Look through the listing below for the string "Websocket". Show each line where it occurs.

☆ ☆ ☆ ☆ ☆ ☆ ☆

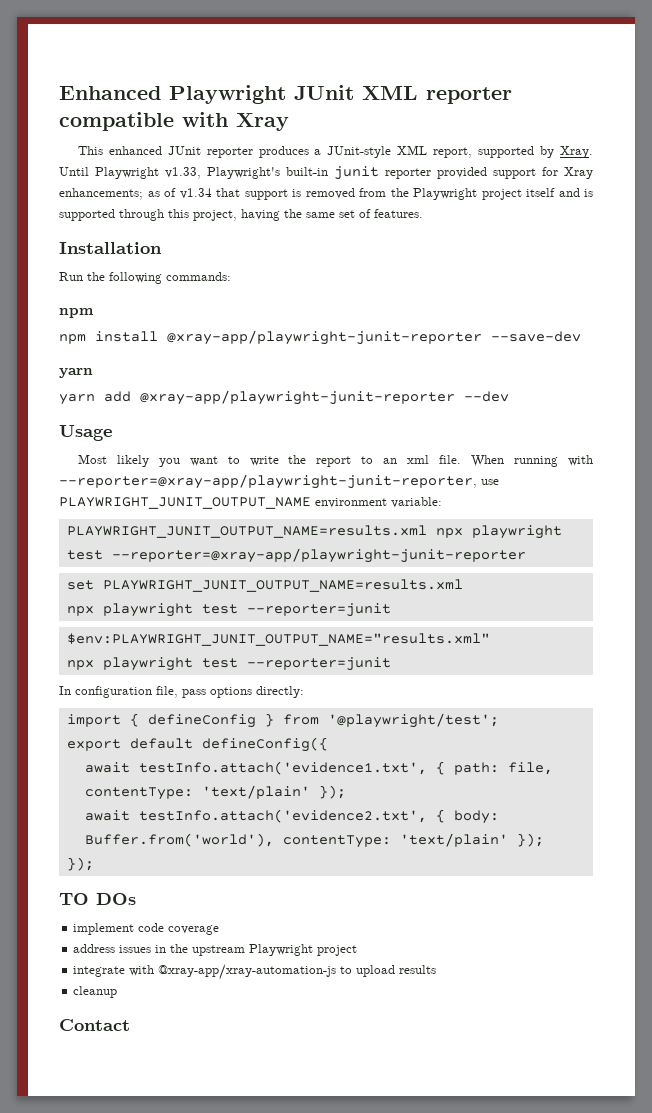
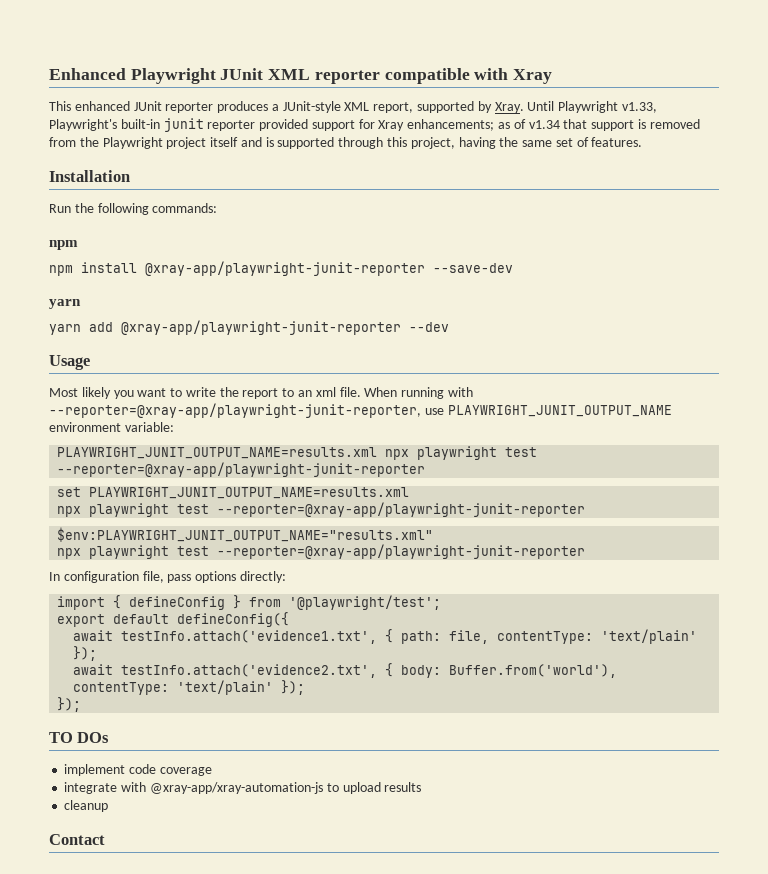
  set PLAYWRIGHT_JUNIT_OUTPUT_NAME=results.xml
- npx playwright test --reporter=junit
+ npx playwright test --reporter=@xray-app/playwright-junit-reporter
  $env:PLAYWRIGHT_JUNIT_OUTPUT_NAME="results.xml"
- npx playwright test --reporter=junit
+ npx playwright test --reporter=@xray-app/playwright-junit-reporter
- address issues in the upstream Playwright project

☆ ☆ ☆ ☆ ☆ ☆ ☆

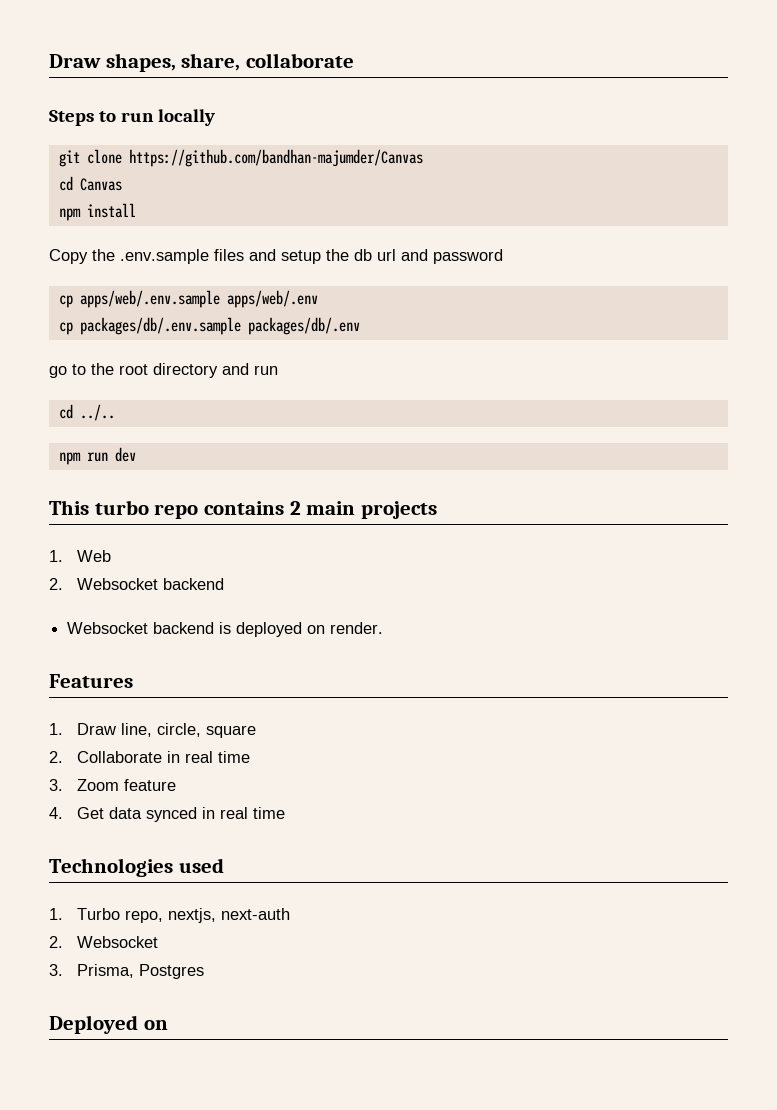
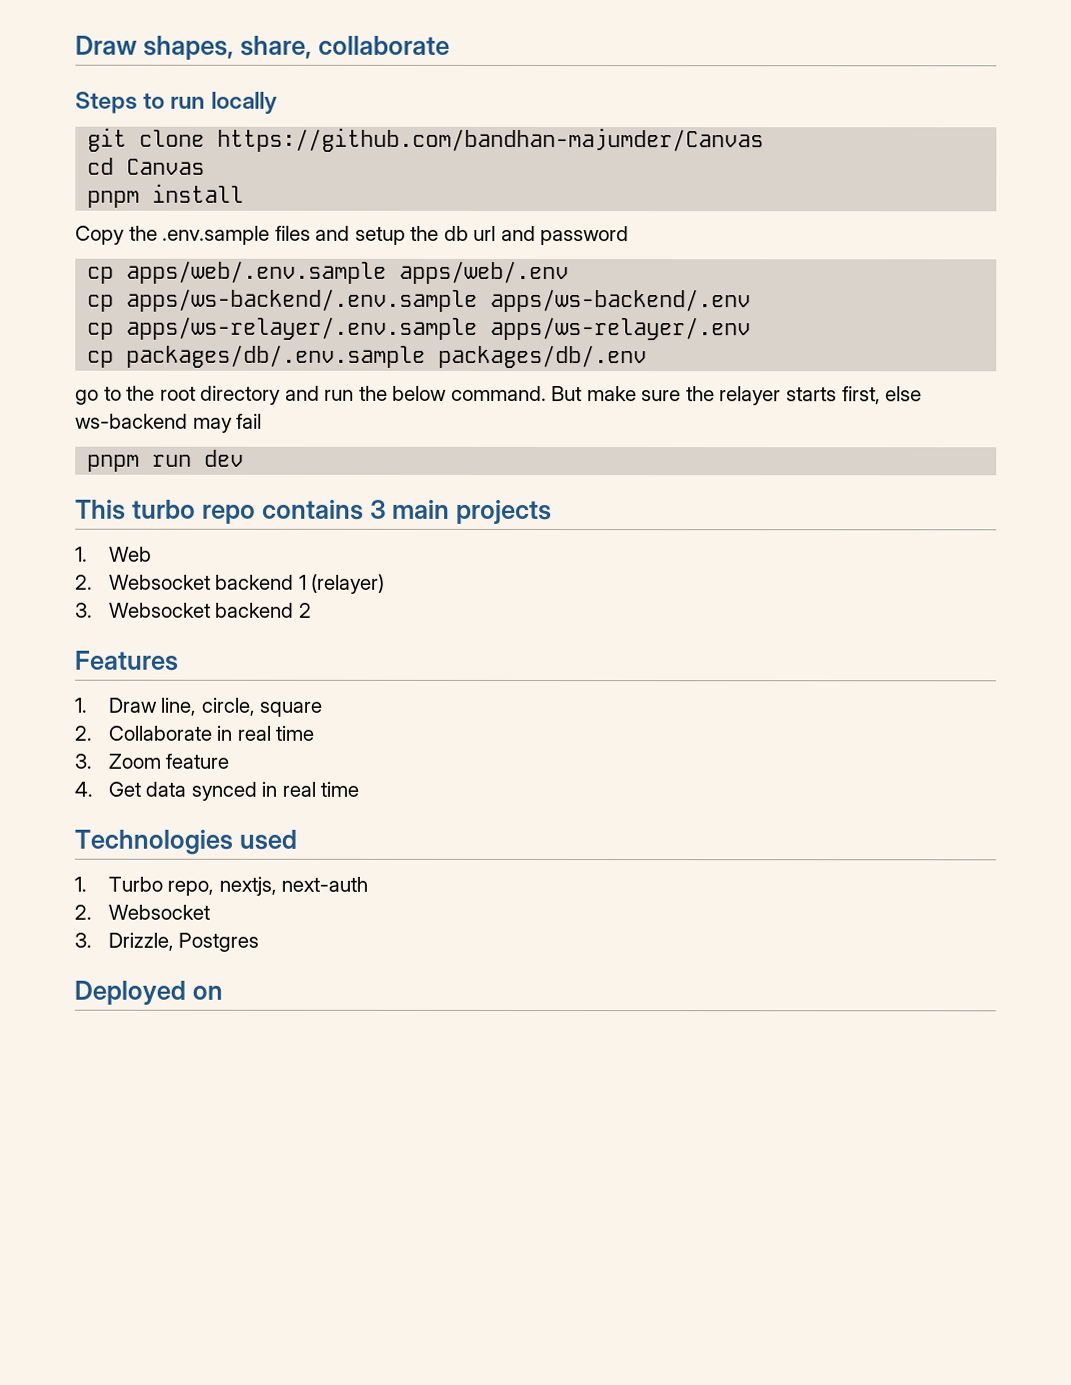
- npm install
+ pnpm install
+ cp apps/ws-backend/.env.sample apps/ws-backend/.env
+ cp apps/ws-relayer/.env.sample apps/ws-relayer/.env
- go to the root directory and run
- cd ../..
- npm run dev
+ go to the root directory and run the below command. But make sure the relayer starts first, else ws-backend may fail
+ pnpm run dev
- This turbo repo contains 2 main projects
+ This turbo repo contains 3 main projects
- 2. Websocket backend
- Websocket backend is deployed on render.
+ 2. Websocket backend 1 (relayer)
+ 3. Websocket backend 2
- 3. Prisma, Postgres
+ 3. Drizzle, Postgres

☆ ☆ ☆ ☆ ☆ ☆ ☆

**WRITTEN RESPONSE:**
- 2. Websocket backend
- Websocket backend is deployed on render.
+ 2. Websocket backend 1 (relayer)
+ 3. Websocket backend 2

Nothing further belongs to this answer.